Monsieur le Président,
La mutualité joue un rôle majeur dans notre vie sanitaire et sociale. Composantes essentielles de la protection sociale complémentaire, les mutuelles protègent plus d'un Français sur deux et gèrent plus de mille trois cents réalisations sanitaires et sociales.
La présente ordonnance a pour objet de moderniser les règles applicables au secteur mutualiste et d'assurer la transposition des directives assurances dans le code de la mutualité.

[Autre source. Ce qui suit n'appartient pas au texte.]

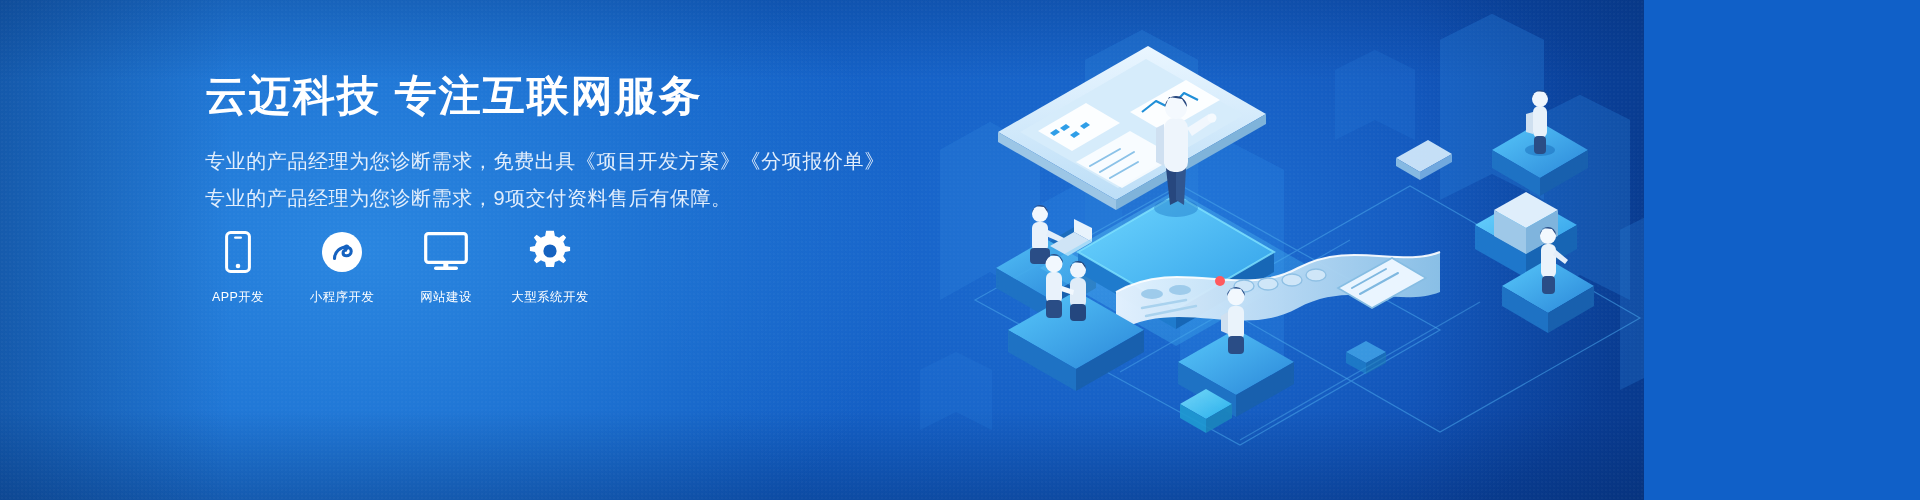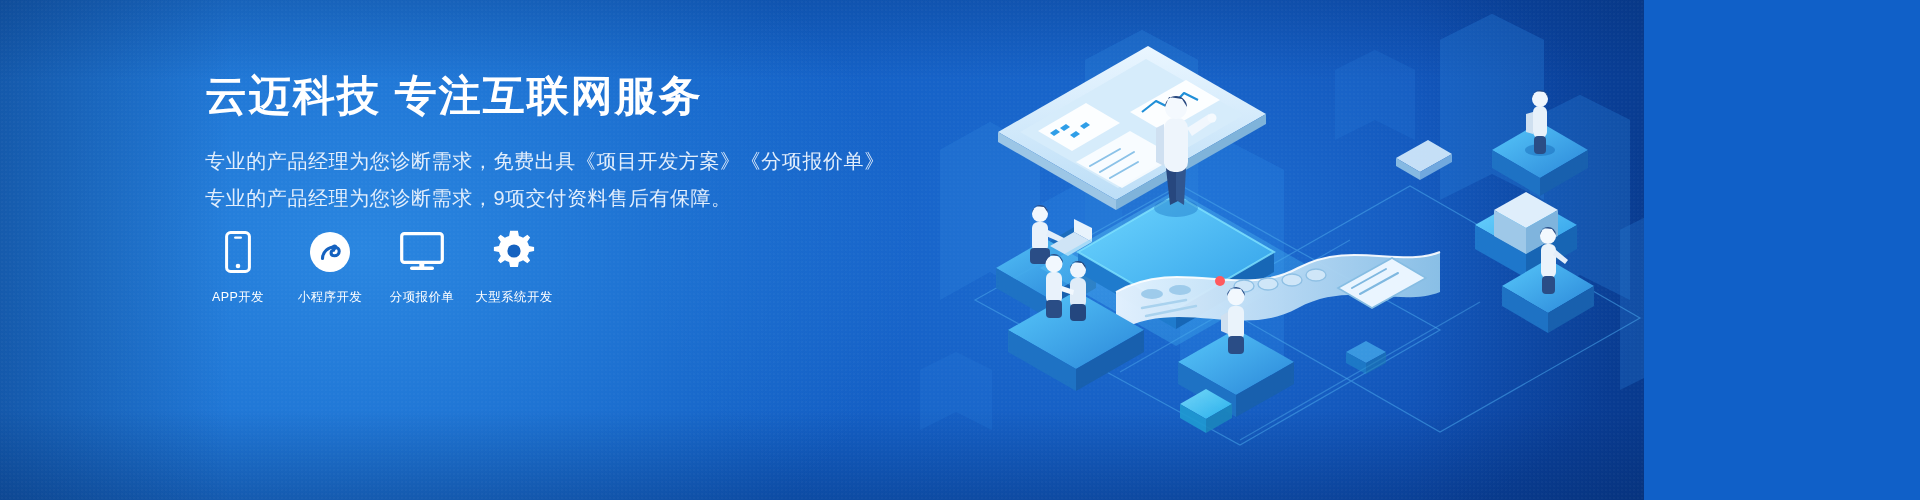--- a/index.html
+++ b/index.html
@@ -44,21 +44,21 @@
   }
   .sub{
     margin-top:24px;
     font-size:20px;line-height:1.75;color:#e2eefc;letter-spacing:.6px;
     white-space:nowrap;font-weight:400;
   }
 
   
   .services{
     position:absolute;left:202px;top:228px;z-index:6;
-    display:flex;align-items:flex-start;gap:20px;
+    display:flex;align-items:flex-start;gap:32px;
   }
   .service{
     width:72px;display:flex;flex-direction:column;align-items:center;
   }
   .service .glyph{
     height:48px;display:flex;align-items:center;justify-content:center;
   }
   .service .glyph svg{ display:block; }
   .service .lbl{
     margin-top:13px;font-size:12.5px;color:#ffffff;white-space:nowrap;letter-spacing:.4px;
@@ -385,21 +385,21 @@
 
 
     <div class="service">
       <span class="glyph">
         <svg width="44" height="40" viewBox="0 0 44 40" xmlns="http://www.w3.org/2000/svg">
           <rect x="1.7" y="1.7" width="40.6" height="28.6" rx="2.6" fill="none" stroke="#ffffff" stroke-width="3.2"></rect>
           <rect x="19.3" y="30" width="5" height="5" fill="#ffffff"></rect>
           <rect x="10" y="34.6" width="24" height="3.4" rx="1.7" fill="#ffffff"></rect>
         </svg>
       </span>
-      <span class="lbl">分项报价单</span>
+      <span class="lbl">网站建设</span>
     </div>
 
     <div class="service">
       <span class="glyph">
         <svg width="44" height="44" viewBox="0 0 44 44" xmlns="http://www.w3.org/2000/svg">
           <path fill="#ffffff" d="M22 0.8 l3.9 0 l1.0 5.1 a16.4 16.4 0 0 1 4.2 1.75 l4.3 -2.9
                 l2.75 2.75 l-2.9 4.3 a16.4 16.4 0 0 1 1.75 4.2 l5.1 1.0 l0 3.9 l-5.1 1.0
                 a16.4 16.4 0 0 1 -1.75 4.2 l2.9 4.3 l-2.75 2.75 l-4.3 -2.9
                 a16.4 16.4 0 0 1 -4.2 1.75 l-1.0 5.1 l-3.9 0 l-3.9 0 l-1.0 -5.1
                 a16.4 16.4 0 0 1 -4.2 -1.75 l-4.3 2.9 l-2.75 -2.75 l2.9 -4.3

Ainsi que l'a souligné le rapport remis par M. Michel Rocard au Premier ministre, il est possible de transposer ces directives tout en confortant les valeurs de solidarité et de démocratie sociale qui sous-tendent les trois lois fondamentales qui ont régi ce secteur depuis un siècle :
- la loi du 1{er avril 1898 relative aux sociétés de secours mutuels ;
- l'ordonnance n° 45-2456 du 19 octobre 1945 portant statut de la mutualité ;
- la loi n° 85-773 du 25 juillet 1985 portant réforme du code de la mutualité.

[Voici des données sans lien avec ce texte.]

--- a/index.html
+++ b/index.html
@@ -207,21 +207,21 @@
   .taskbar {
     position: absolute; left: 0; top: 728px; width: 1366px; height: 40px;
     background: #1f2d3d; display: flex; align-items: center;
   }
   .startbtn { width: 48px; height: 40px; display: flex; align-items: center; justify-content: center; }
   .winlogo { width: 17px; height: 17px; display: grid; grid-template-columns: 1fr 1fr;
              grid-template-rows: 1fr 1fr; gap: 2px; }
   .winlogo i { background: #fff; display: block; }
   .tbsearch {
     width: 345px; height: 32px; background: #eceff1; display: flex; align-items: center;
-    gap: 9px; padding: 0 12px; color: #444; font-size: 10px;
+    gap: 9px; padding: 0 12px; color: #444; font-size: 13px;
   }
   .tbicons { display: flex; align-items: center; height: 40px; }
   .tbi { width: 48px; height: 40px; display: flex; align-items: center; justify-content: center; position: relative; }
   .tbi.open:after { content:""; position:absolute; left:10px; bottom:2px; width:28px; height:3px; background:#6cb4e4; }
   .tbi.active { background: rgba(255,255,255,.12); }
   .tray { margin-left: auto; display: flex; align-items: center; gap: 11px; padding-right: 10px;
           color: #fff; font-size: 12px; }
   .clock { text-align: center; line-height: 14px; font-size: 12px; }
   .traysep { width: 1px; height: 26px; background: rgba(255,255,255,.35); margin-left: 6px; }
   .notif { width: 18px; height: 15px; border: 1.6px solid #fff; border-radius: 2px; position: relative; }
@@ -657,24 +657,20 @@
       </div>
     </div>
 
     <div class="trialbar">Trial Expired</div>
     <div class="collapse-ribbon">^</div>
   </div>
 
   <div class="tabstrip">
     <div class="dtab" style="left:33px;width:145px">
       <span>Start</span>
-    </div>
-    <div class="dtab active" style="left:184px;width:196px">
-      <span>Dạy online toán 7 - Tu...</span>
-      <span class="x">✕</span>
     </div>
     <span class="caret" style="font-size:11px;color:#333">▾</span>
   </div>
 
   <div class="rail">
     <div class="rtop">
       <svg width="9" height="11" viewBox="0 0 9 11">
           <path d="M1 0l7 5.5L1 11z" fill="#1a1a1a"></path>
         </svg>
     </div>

A cette fin, il est apparu souhaitable de moderniser les principes communs qui régissent le fonctionnement de l'ensemble des groupements mutualistes, quel que soit le type d'activités qu'ils pratiquent (opérations d'assurance ou gestion de réalisations sociales), et de transposer en droit interne le principe de spécialité sans altérer les solidarités institutionnelles du mouvement mutualiste.

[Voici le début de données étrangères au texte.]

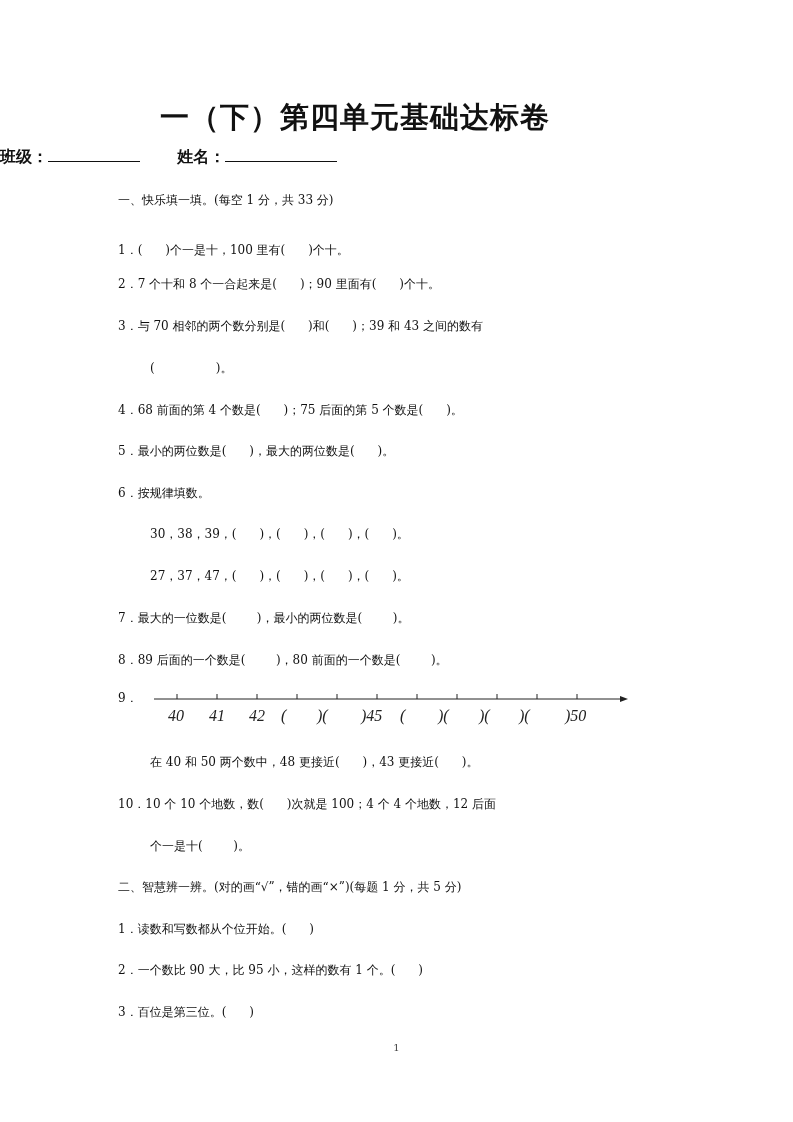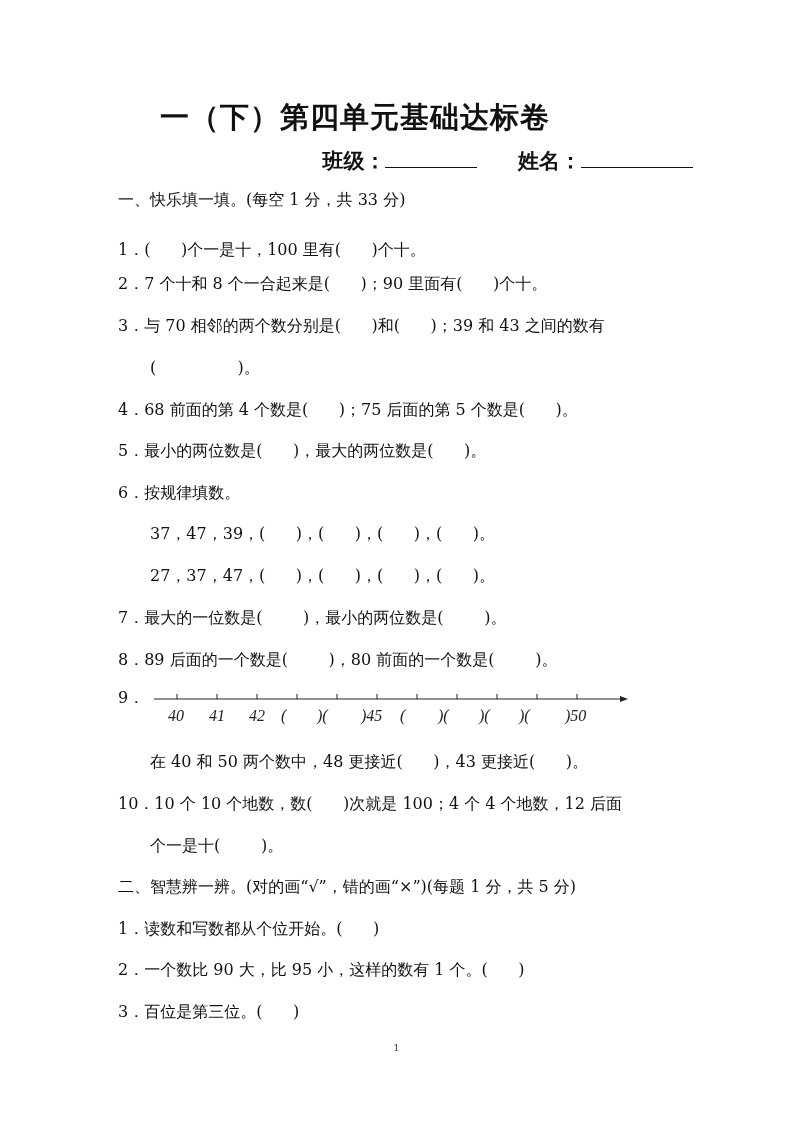--- a/index.html
+++ b/index.html
@@ -1,22 +1,22 @@
 <!DOCTYPE html>
 <html><head>
   <meta charset="utf-8">
   <style>
     html, body { margin: 0; padding: 0; background: #ffffff; }
     body { width: 793px; height: 1122px; position: relative; overflow: hidden;
            font-family: "DejaVu Serif", "Liberation Serif", serif; color: #111; }
     .title { position: absolute; top: 98px; left: 0; width: 710px; text-align: center;
              font-family: "DejaVu Sans", "Liberation Sans", sans-serif; font-size: 29px; font-weight: bold; letter-spacing: 1px; }
-    .subtitle { position: absolute; top: 147px; left: 0; width: 693px; text-align: right; font-size: 21px; font-weight: bold; }
+    .subtitle { position: absolute; top: 147px; left: 0; width: 693px; text-align: left; font-size: 16px; font-weight: bold; }
     .subtitle .blank { display: inline-block; border-bottom: 1px solid #111; height: 14px; vertical-align: baseline; }
-    .line { position: absolute; left: 118px; font-size: 16px; white-space: pre; line-height: 20px; }
+    .line { position: absolute; left: 118px; font-size: 12px; white-space: pre; line-height: 20px; }
     .indent { left: 150px; }
     .numline { position: absolute; left: 118px; top: 688px; width: 520px; height: 40px; font-style: italic; }
     .footer { position: absolute; top: 1042px; left: 0; width: 793px; text-align: center; font-size: 10px; color: #444; }
   </style>
 </head>
 <body>
 
 <div class="title">一（下）第四单元基础达标卷</div>
 
 <div class="subtitle">
@@ -26,21 +26,21 @@
 </div>
 
 <div class="line" style="top:190px">一、快乐填一填。(每空 1 分，共 33 分)</div>
 <div class="line" style="top:240px">1．(      )个一是十，100 里有(      )个十。</div>
 <div class="line" style="top:274px">2．7 个十和 8 个一合起来是(      )；90 里面有(      )个十。</div>
 <div class="line" style="top:316px">3．与 70 相邻的两个数分别是(      )和(      )；39 和 43 之间的数有</div>
 <div class="line indent" style="top:358px">(                )。</div>
 <div class="line" style="top:400px">4．68 前面的第 4 个数是(      )；75 后面的第 5 个数是(      )。</div>
 <div class="line" style="top:441px">5．最小的两位数是(      )，最大的两位数是(      )。</div>
 <div class="line" style="top:483px">6．按规律填数。</div>
-<div class="line indent" style="top:524px">37，47，39，(      )，(      )，(      )，(      )。</div>
+<div class="line indent" style="top:524px">30，38，39，(      )，(      )，(      )，(      )。</div>
 <div class="line indent" style="top:566px">27，37，47，(      )，(      )，(      )，(      )。</div>
 <div class="line" style="top:608px">7．最大的一位数是(        )，最小的两位数是(        )。</div>
 <div class="line" style="top:650px">8．89 后面的一个数是(        )，80 前面的一个数是(        )。</div>
 <div class="line" style="top:688px">9．</div>
 
 <div class="numline">
   <svg width="520" height="40" viewBox="0 0 520 40">
     <line x1="36" y1="11" x2="502" y2="11" stroke="#222" stroke-width="1"></line>
     <polygon points="502,8 510,11 502,14" fill="#222"></polygon>
     <g stroke="#222" stroke-width="1">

Six orientations principales ont été retenues pour la rédaction de cette ordonnance :
1° Ce texte reconnaît la spécificité de l'acte d'adhésion à un organisme mutualiste qui permet de participer au fonctionnement de la mutuelle et de nouer avec celle-ci des relations contractuelles qui sont définies collectivement par l'assemblée générale des mutualistes, seule habilitée à modifier les garanties offertes ou le taux de cotisation. Cette particularité mutualiste mérite d'être protégée lorsque le terme « mutuelle » est indûment utilisé par des opérateurs commerciaux peu scrupuleux ;
2° Il consacre des principes mutualistes qui s'imposent aux mutuelles et unions gestionnaires de réalisations sanitaires et sociales et particulièrement à celles offrant des couvertures complémentaires santé, fondés sur l'absence de sélection médicale, l'absence d'individualisation des cotisations en fonction de l'état de santé et le caractère viager de la garantie, dès l'adhésion à la mutuelle, principes qui animent déjà, en pratique, la vie mutualiste ;
3° Il met en oeuvre le principe de spécialité en prévoyant la création de structures mutualistes dédiées soit aux opérations d'assurance, soit à la gestion des réalisations sanitaires et sociales, tout en ménageant les liens entre ces structures. Conformément aux orientations dégagées par le rapport Rocard, en concertation avec la Commission européenne, il ouvre aux mutuelles pratiquant des opérations d'assurance complémentaire santé la possibilité d'offrir à leurs membres participants, par l'intermédiaire de leurs réalisations sanitaires et sociales, des prestations en nature présentant un caractère accessoire et soumises aux règles prudentielles des directives assurances ;
4° Il améliore la transparence financière des organismes mutualistes en rendant l'assemblée générale, organe souverain, destinataire des informations comptables et financières nécessaires à leur contrôle ;
5° Il met en place un véritable statut de l'élu mutualiste en prévoyant l'indemnisation, dans des conditions de parfaite transparence, des pertes de gains professionnels subies par les administrateurs qui continuent ou cessent d'exercer en totalité ou en partie leur activité professionnelle. Il réglemente également les cumuls de mandat et fixe des limites d'âge ;
6° Il redéfinit le rôle des fédérations. Celles-ci assureront la représentation des intérêts matériels et moraux de leurs membres. Elles pourront également mettre en oeuvre des actions en matière de santé et de prévention des risques sociaux. Elles ne pourront plus pratiquer directement des opérations d'assurance, mais pourront créer des unions dédiées soit à la réassurance, soit à la gestion de systèmes fédéraux de garantie. Ces derniers veilleront au bon fonctionnement des mutuelles adhérentes et se substitueront aux mutuelles défaillantes pour le paiement des prestations dues aux membres participants.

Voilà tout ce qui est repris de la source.